I have a tale to tell.
Not a fairy tale, because those usually involve cute talking animals. No. This is a cautionary report about being
smarter than the furniture you are repurposing.
The last few weeks have been very active in the Posh
household. I added a “posh corner” to
our current booth, and I’ve actually sold a few things. My friend, we will call
her “Paula” because that’s her name.
Paula says it classed up the joint.
I don’t know about classing anything up, but I can tell you that I may
have moved up to Master Level in putting a lot of stuff in a small space. It’s like real-life Tetris.
I’ve opened an Etsy store and managed to place items on it
for sale without sobbing, throwing the laptop or hiring my teenager to do it
for me. I have yet to see any sales, but
I’m working on being patient. So someone
go buy something, like NOW. (I said I
was working on it).
I’ve been to flea markets, yard sales, I ordered business
cards and even bought a storage unit at an auction. However, none of those experiences prepared
me for last week.
It’s rather humid in Poshfield these days, so on one of the
cooler evenings last week, I decided to do a little Posh work in the garage. This involved spray paint. Lots and lots of
spray paint. Now. Before you get all “omg you vented the
garage, right”, I’m not stupid. Ok, not
lick the frozen flag pole stupid - I did open both garage doors, had two fans
going, and had my little blue mask, gloves and eye gear on.
However (and here’s where the cautionary part comes in), I
underestimated the evil, malicious, sneaky, soul consuming fumes that are spray
paint. In retrospect, the London-like,
pea soupy fog should have been a warning sign.

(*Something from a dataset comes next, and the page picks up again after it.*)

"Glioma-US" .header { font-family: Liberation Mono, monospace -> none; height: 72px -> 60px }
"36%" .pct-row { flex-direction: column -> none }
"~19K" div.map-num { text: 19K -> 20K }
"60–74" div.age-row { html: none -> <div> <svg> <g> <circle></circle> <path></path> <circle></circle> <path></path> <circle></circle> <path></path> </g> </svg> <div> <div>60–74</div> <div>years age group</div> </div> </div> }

And when daughter number two came out and said “MOTHER!!!!” should have triggered a flag. But the big reveal was when I removed the mask to find red paint specks in its lining…. the
inside lining….I should have known it wasn’t gonna be good.

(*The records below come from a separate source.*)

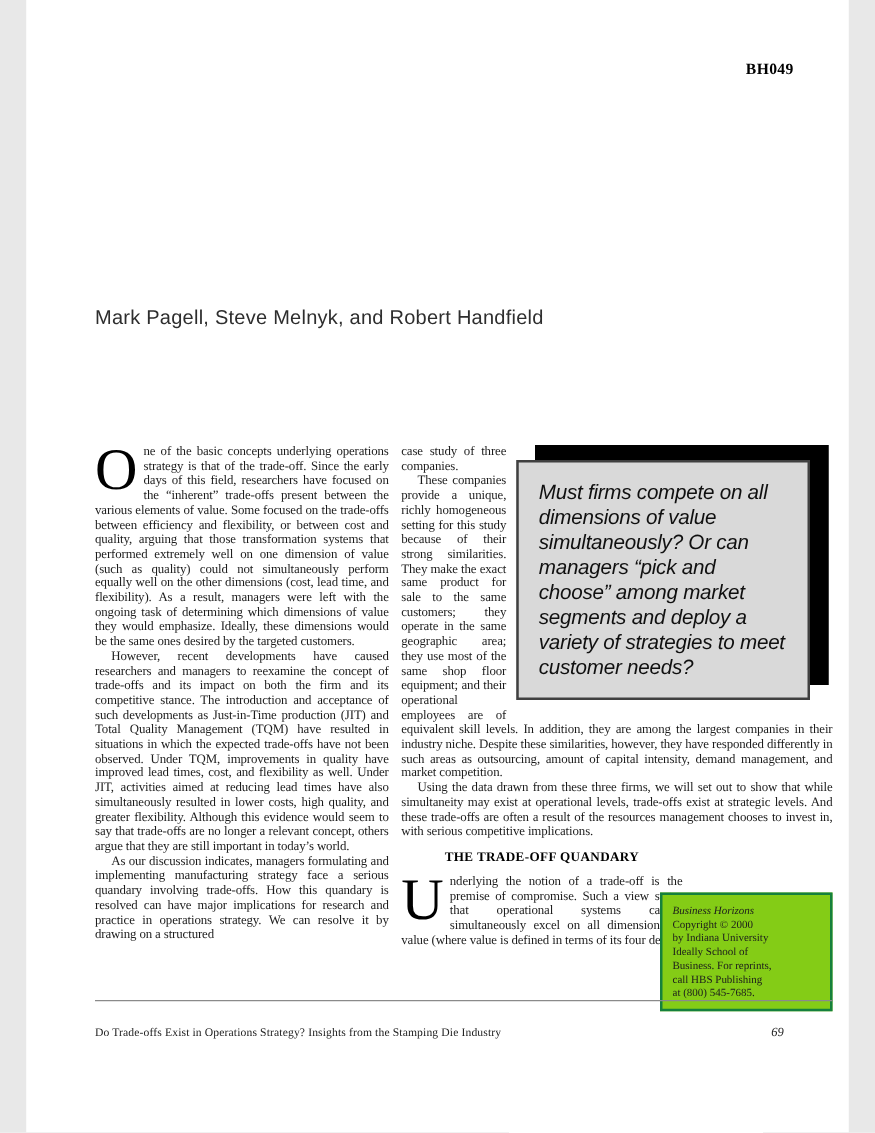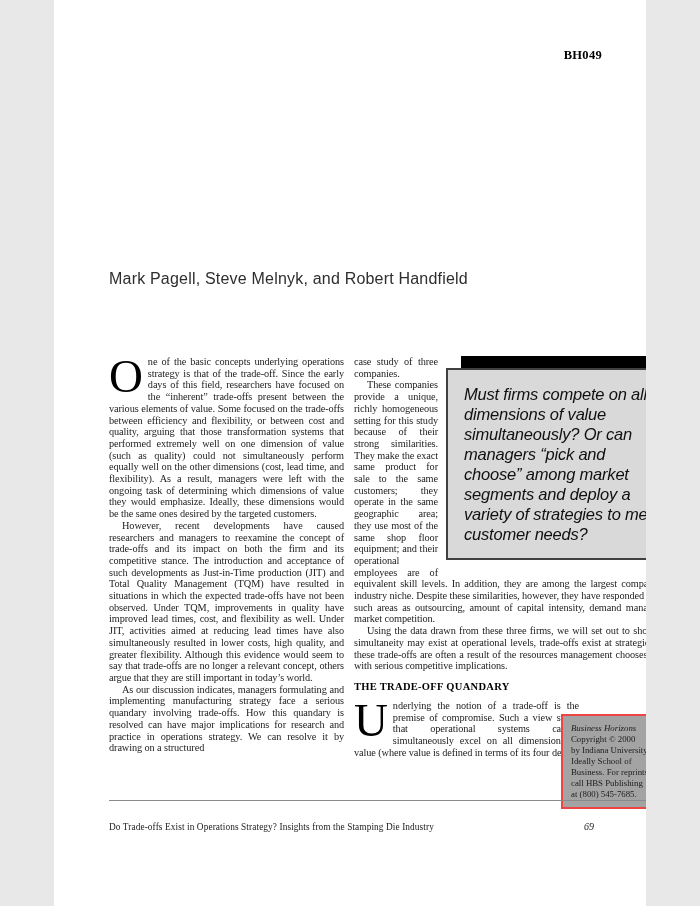"BH049" .page { width: 592px -> 658px }
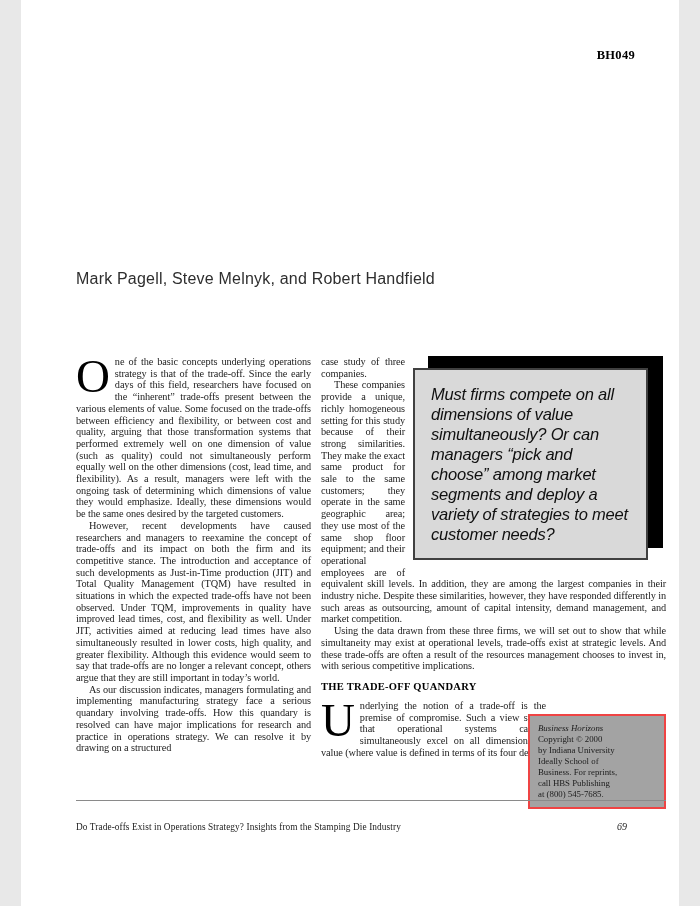"Mark Pagell, Steve Melnyk, and" .authors { top: 270px -> 246px }
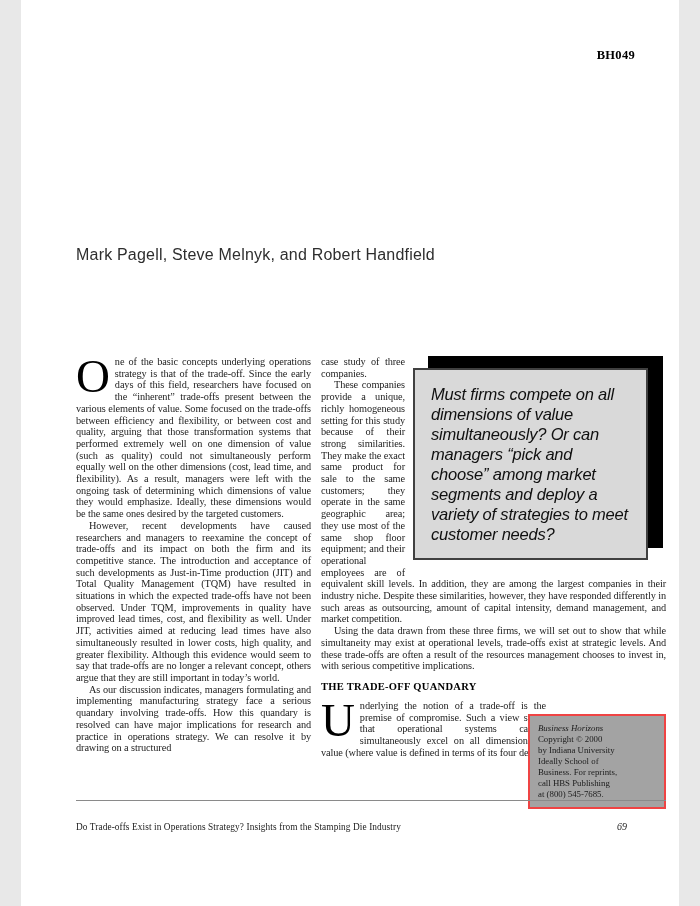"THE TRADE-OFF QUANDARY" .section-heading { text-align: none -> center }
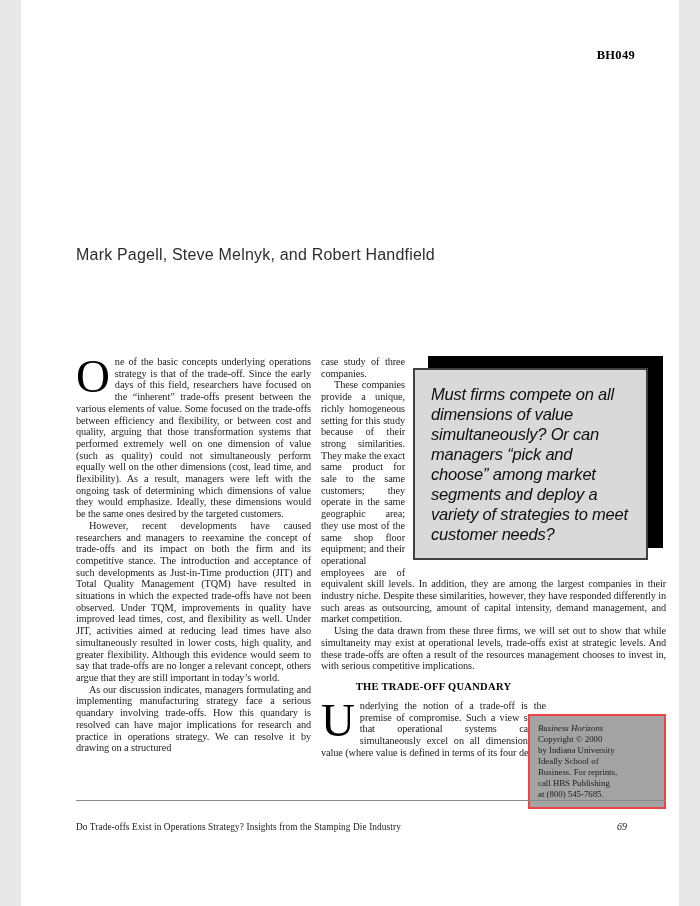"Business Horizons" .reprint-box { background: #a3a3a3 -> #84cc16; border: 2px solid #ef4444 -> 2px solid #15803d }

After an entire night of coughing and wheezing, I awoke to
the worst, skull-splitting, eye-ball popping, oh- I- think- I- see –THE- light –
and- I’m – cool – with - that headaches ever.
I was miserable.
I did recover, and will live to spray paint again. But I
learned a valuable lesson. Paint fumes
cannot be trusted. Neither can the little
blue masks from Wal-Mart. And fog is never
good. I mean…. Have you ever seen a movie where something GOOD comes out of the
fog?
So the lesson here is to never over-estimate your protective
gear. I myself have purchased a new stuff. So if you drop by my house, and I’m painting,
you may see this…. I’ve put it in pictorial timeline for your viewing pleasure. I’m nice that way.
Then, a darkness fell:
Nothing good comes from fog. EVER!
Artist rendering of me, after a few paint fumed hours:
But, fear not.... lesson learned:
Fin
So there you have it folks. Learn from my mistakes. Or at least be smart enough not to put them on your blog.